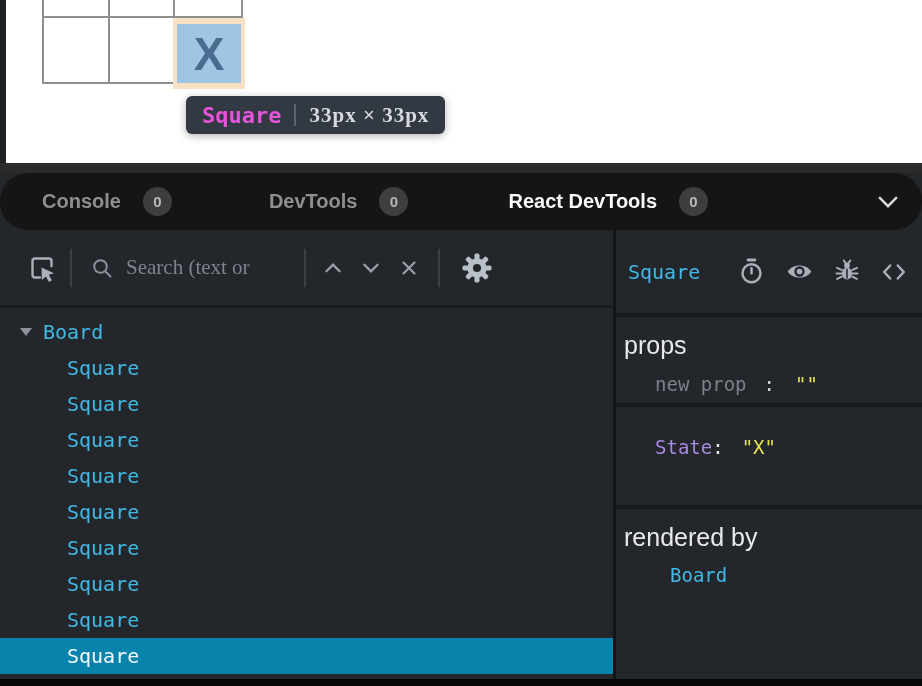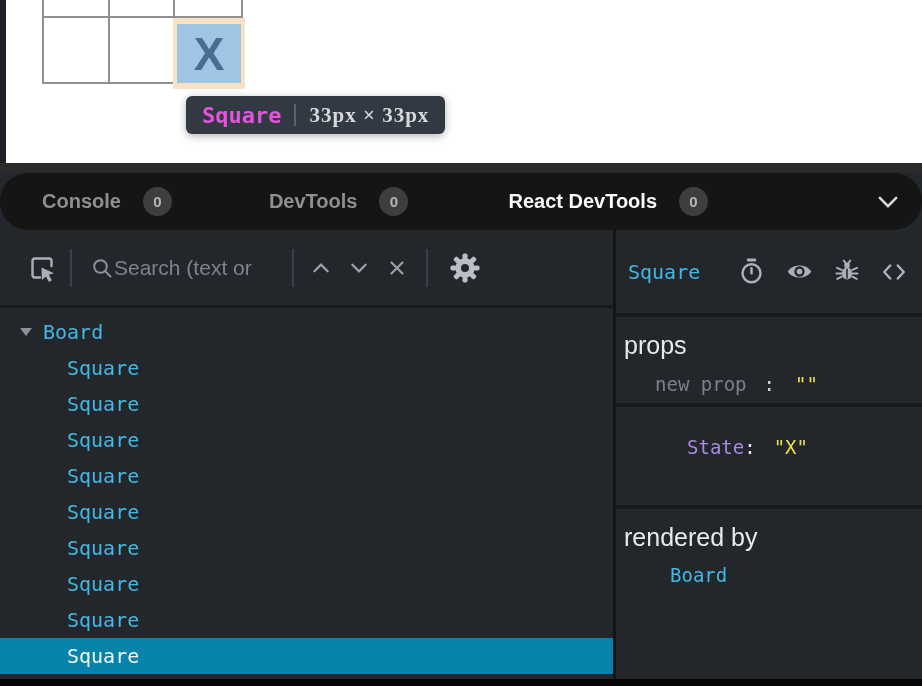--- a/index.html
+++ b/index.html
@@ -62,8 +62,8 @@
   .tsep-1 { margin-left:12px; }
   .search-icon { margin-left:18px; }
   .search-input {
-    width:168px; background:transparent; border:none; outline:none;
-    font-family:Liberation Sans, sans-serif; font-size:21px; color:#d946ef;
+    margin-left:12px; width:168px; background:transparent; border:none; outline:none;
+    font-family:Liberation Serif, serif; font-size:21px; color:#d946ef;
   }
   .search-input::placeholder { color:#7e848d; opacity:1; }
   .tsep-2 { margin-left:10px; }

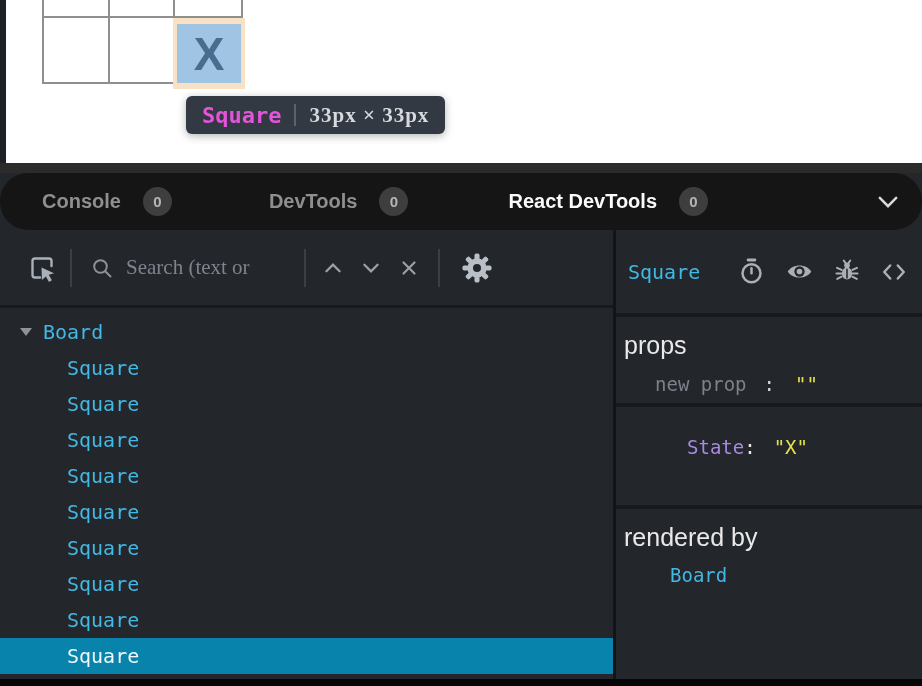--- a/index.html
+++ b/index.html
@@ -99,7 +99,7 @@
   .kv-key-muted { color:var(--muted_key,#7c828a); cursor:text; }
   .kv-colon-spaced { margin-left:17px; color:#cfd3d7; }
   .kv-val-spaced { margin-left:20px; color:var(--value_yellow,#e7e34c); cursor:text; }
-  .kv-key-state { color:var(--state_purple,#a88ae0);margin-left:32px; }
+  .kv-key-state { color:var(--state_purple,#a88ae0); }
   .kv-colon { color:#e6e8ea; }
   .kv-val { margin-left:18px; color:var(--value_yellow,#e7e34c); cursor:text; }
   .rendered-link { margin-top:12px; margin-left:46px; display:inline-block; font-family:"DejaVu Sans Mono", monospace; font-size:19px; color:var(--link_cyan,#42b9e5); cursor:pointer; }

=======

• INSTRUCTIONS TO FOLLOW:
Return each line from the records that includes the word "width".

• EXERCISE ANSWER:
-    width:168px; background:transparent; border:none; outline:none;
+    margin-left:12px; width:168px; background:transparent; border:none; outline:none;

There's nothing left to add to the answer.